▶ WORK INSTRUCTIONS
For every entry below, give an exact repeat and leave out the pictures.

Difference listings
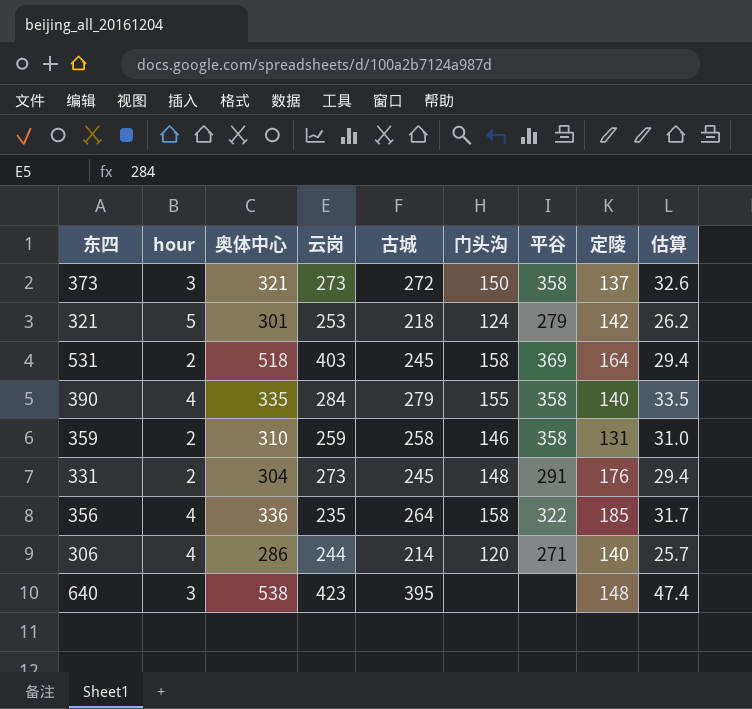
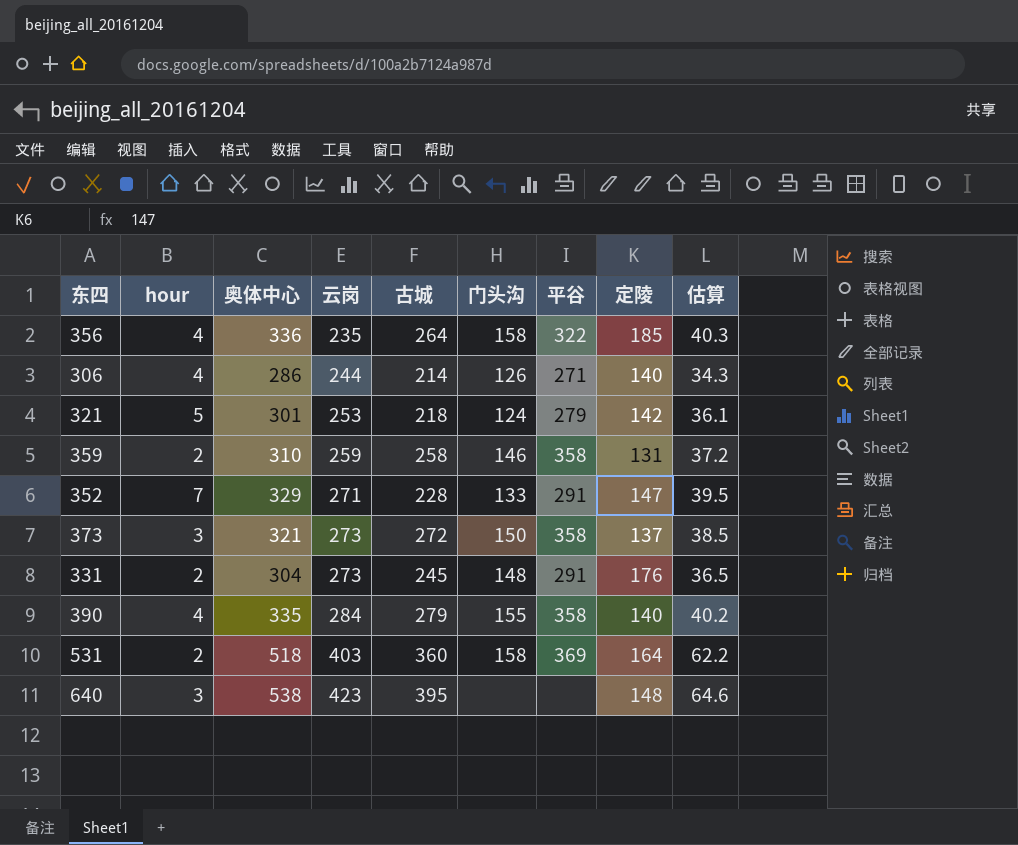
row order: none -> 云岗 ascending
column 估算 | formula: [古城] * 0.12 -> [奥体中心] * 0.12
306 | 门头沟: 120 -> 126
row 352: none -> 7 | 329 | 271 | 228 | 133 | 291 | 147 | 39.5
531 | 古城: 245 -> 360

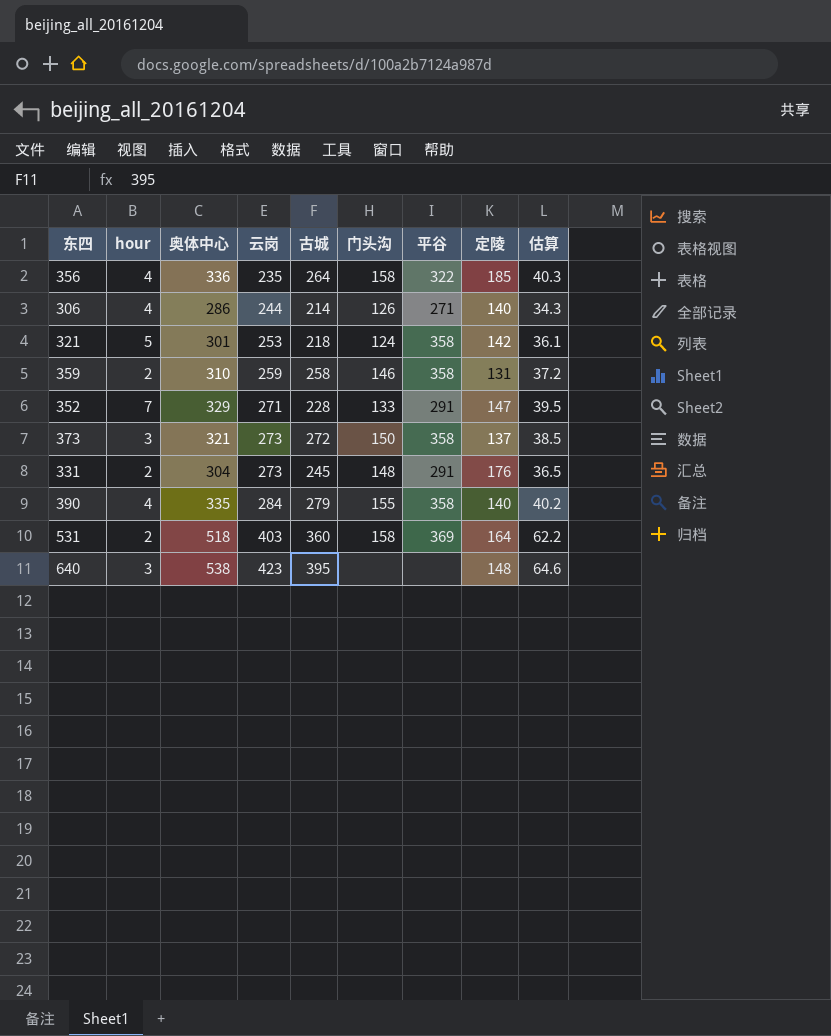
321 | 平谷: 279 -> 358

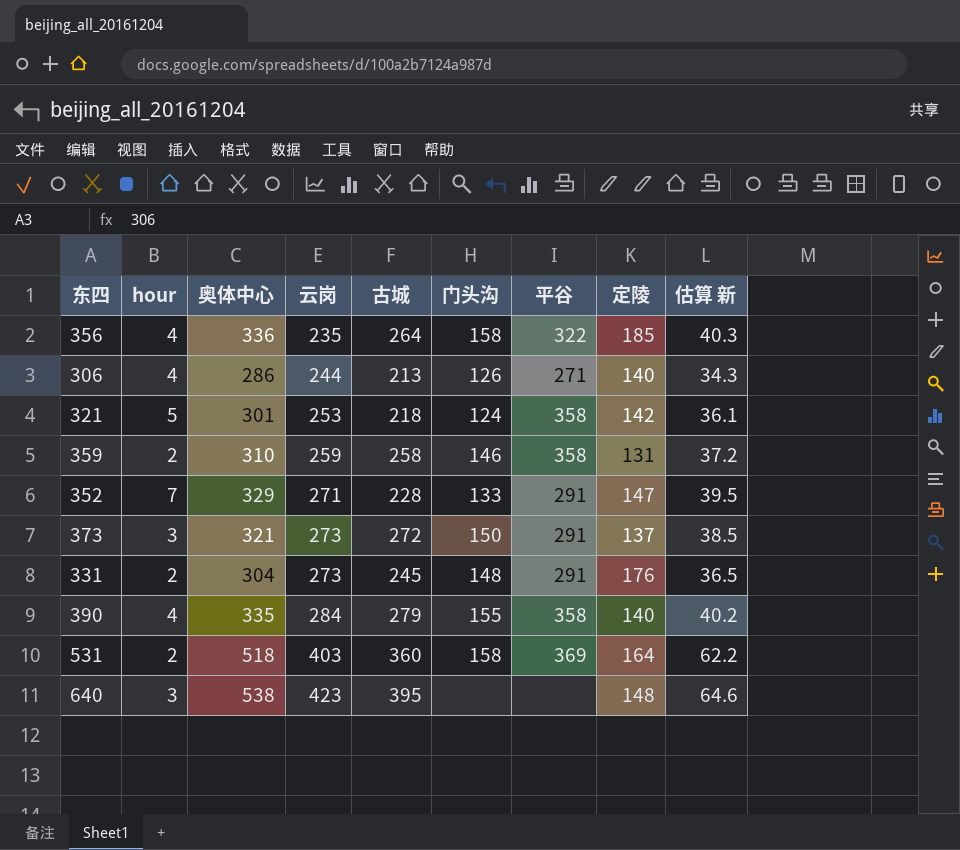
column name: 估算 -> 估算 新
306 | 古城: 214 -> 213
373 | 平谷: 358 -> 291

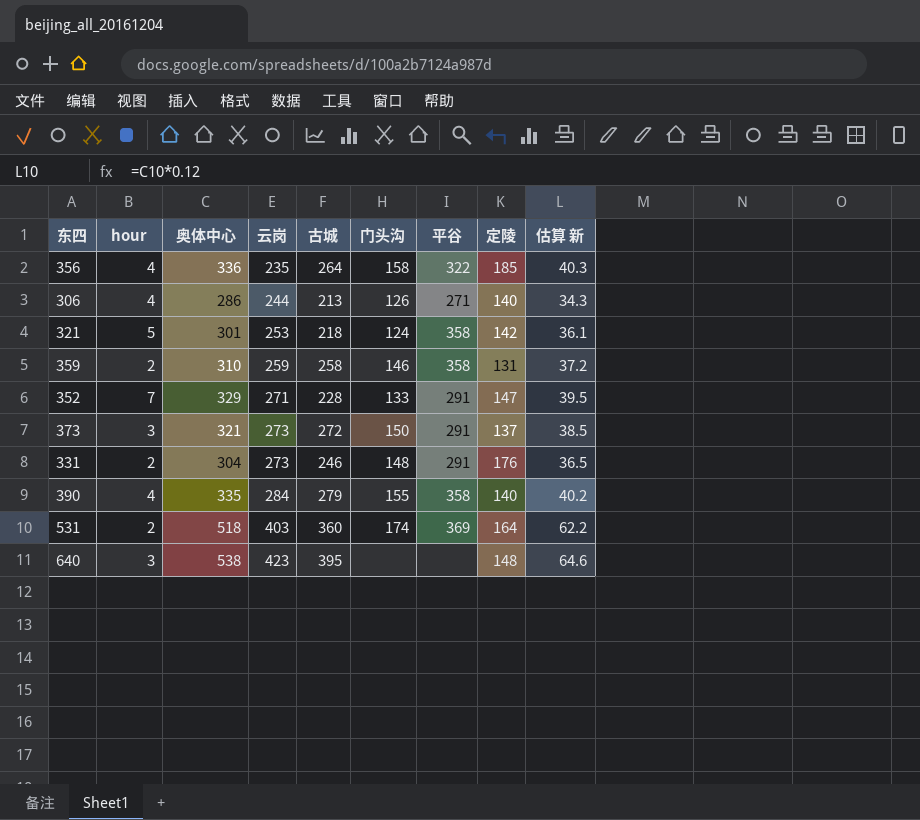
331 | 古城: 245 -> 246
531 | 门头沟: 158 -> 174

▶ TASK OUTPUT
row order: none -> 云岗 ascending
column 估算 | formula: [古城] * 0.12 -> [奥体中心] * 0.12
306 | 门头沟: 120 -> 126
row 352: none -> 7 | 329 | 271 | 228 | 133 | 291 | 147 | 39.5
531 | 古城: 245 -> 360

321 | 平谷: 279 -> 358

column name: 估算 -> 估算 新
306 | 古城: 214 -> 213
373 | 平谷: 358 -> 291

331 | 古城: 245 -> 246
531 | 门头沟: 158 -> 174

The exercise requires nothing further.